Friday, April 21, 2017

The curse of living in interesting times


I don’t remember the first time anyone said it to me or, really, if anyone ever did say it to me or if I’m just imagining it. But I’m always startled whenever I hear it said with the such sunny affirmation.

“May you live during interesting times.”

Its origins are obscure. One debunked theory is it isn’t a well-wish at all, but is actually an ancient Chinese curse. Fake news from a synthetic fortune cookie.

Sounds about right.

I’ve never once heard it said like a curse. Want to hear a curse?

“May the fleas of a 1,000 camels infest your crotch.”

Now, that’s a curse.

This “live during interesting times” always sounds like it’s meant to be a positive, 
like something you say before you down the shots of Bacardi 151.

Hoo-ahh!

Wishing that someone live in interesting times is like wishing expectant parents an interesting delivery room experience.

The situation is already plenty interesting.

North Korean missiles, Syrian chemical warfare, Arkansas executions, Aaron Hernandez hangs himself, MOAB, Sarah/Ted/Kid yucking it up in the Oval Office, Russian bombers cruising Alaska, WWIII scenarios being discussed by mainstream rationals.

Billy Joel says he didn’t start the fire?

Who did?

Gotta be somebody to blame.

“We Didn’t Start The Fire” in 4 minutes and 51 snappy seconds chronicles a tumultuous four-decade epoch from 1949-89.

Harry Truman, Doris Day, Red China, Johnny Ray … Roy Cohn, Juan Peron, Toscanini, Dacron … Pope Paul, Malcolm X, British politician sex, JFK blown away

What else do I have to say?
We’re getting the current events equivalent between each commercial break on our 24/7 news channels.

Not that long ago, I’d enjoy spending about an hour each day reading the morning papers and then be pretty much done consuming news the rest of the day. I’m not sure what I watched when I was free to watch TV, but I can probably guarantee some of it included reruns of things like “Green Acres.”

Now I have to fight the urge to either listen to cable TV news on the car radio or watch cable news on TV. 
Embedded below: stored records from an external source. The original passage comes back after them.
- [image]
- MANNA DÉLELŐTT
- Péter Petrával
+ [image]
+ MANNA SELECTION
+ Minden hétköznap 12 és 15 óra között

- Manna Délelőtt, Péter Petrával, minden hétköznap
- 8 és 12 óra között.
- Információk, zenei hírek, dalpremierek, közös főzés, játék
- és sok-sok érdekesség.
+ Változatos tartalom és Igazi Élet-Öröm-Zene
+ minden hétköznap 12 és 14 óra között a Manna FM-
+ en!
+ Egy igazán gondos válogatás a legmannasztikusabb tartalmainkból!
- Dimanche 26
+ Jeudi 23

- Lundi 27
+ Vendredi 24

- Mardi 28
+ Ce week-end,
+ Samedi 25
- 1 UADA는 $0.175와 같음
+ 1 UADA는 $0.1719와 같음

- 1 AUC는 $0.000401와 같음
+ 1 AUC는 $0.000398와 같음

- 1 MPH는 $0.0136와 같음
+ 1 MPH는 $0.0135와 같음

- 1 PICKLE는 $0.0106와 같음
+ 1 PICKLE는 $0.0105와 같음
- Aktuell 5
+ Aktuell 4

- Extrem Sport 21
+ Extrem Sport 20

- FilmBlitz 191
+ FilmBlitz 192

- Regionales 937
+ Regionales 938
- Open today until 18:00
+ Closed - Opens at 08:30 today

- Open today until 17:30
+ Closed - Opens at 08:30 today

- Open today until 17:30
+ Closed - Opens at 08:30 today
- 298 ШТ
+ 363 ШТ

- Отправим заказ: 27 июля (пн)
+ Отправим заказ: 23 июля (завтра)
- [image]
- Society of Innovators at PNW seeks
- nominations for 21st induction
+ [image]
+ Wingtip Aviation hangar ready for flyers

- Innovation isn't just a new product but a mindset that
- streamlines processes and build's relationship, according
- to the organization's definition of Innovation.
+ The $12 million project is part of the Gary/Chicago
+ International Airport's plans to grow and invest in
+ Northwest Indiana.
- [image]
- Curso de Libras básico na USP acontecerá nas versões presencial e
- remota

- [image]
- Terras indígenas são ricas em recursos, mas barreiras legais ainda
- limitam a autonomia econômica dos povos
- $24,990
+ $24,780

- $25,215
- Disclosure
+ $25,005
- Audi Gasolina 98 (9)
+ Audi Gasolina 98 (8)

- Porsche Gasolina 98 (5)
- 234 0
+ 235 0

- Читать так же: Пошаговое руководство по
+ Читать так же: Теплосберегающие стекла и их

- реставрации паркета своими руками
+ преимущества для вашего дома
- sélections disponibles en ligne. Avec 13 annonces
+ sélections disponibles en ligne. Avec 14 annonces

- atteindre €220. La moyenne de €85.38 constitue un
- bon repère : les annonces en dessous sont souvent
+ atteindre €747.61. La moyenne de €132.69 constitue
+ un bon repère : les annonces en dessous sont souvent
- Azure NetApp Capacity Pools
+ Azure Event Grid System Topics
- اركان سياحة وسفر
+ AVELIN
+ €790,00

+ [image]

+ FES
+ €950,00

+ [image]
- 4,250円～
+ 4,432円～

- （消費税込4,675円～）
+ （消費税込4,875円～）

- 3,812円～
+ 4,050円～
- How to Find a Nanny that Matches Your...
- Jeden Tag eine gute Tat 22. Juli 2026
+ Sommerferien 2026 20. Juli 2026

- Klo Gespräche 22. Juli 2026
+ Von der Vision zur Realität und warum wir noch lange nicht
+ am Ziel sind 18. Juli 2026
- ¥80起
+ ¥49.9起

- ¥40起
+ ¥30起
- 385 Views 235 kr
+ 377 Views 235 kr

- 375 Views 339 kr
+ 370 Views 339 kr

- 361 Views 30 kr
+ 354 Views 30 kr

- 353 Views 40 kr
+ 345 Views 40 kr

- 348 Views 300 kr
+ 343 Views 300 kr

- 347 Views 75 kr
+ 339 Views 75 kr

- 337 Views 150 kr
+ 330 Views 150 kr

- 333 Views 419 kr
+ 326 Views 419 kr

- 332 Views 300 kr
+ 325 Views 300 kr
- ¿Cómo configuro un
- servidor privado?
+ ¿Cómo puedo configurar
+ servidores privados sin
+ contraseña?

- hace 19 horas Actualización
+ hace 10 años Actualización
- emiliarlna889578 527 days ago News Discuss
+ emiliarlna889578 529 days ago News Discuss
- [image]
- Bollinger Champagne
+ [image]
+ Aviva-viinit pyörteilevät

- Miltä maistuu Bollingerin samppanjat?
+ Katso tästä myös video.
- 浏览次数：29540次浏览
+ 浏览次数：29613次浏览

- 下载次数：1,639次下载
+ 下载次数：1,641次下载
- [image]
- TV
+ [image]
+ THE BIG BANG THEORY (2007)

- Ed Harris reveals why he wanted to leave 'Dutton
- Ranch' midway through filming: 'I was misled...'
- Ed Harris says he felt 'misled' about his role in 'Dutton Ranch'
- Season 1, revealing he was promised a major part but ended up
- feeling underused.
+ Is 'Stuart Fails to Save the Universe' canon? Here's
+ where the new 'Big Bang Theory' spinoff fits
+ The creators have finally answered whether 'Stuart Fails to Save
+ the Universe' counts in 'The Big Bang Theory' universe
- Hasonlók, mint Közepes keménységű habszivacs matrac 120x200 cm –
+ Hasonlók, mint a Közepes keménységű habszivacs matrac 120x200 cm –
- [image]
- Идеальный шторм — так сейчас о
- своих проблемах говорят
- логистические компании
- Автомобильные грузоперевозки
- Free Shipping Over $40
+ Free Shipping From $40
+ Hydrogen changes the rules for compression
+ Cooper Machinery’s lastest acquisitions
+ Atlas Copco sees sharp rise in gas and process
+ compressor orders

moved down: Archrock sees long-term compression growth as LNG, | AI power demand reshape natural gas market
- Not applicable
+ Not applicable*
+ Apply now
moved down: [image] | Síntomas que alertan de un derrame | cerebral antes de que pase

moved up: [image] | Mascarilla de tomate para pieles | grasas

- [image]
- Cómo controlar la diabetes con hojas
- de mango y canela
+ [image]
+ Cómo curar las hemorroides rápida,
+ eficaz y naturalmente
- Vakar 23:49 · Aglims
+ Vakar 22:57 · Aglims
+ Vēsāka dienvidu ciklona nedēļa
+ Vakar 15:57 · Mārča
There’s just so much going on and I want to keep up with who from somewhere godforsaken around the world or from just around the block is getting blown to smithereens.

Maybe I’m subconsciously watching in the hopes the news will give me a head’s up for when I’m due to duck, sort of like a weather forecast but with terror warnings instead of high and low pressure systems.

I yearn to be bored.

I long to turn on CNN and hear Wolf Blitzer say, “Well, there’s no news today so for the next week or so we’re just going to point the camera at this lava light.”

I fear we’re addicting ourselves to our anxieties.

We check our phones like lab rats conditioned to get sugar cube rewards with each bell tap. We update our Facebook status and set the bar high for that week’s SNL host.

We’re frazzled.

The religious-minded among us say we need to be born again to find true peace.

I’ll settle for being bored again.

I wish I could bank some boredom and make a withdrawal whenever the world gets too crazy.

Yes, there ought to be a boredom bank. Make your deposit and watch your principle grow with the only kind of interest that interests me.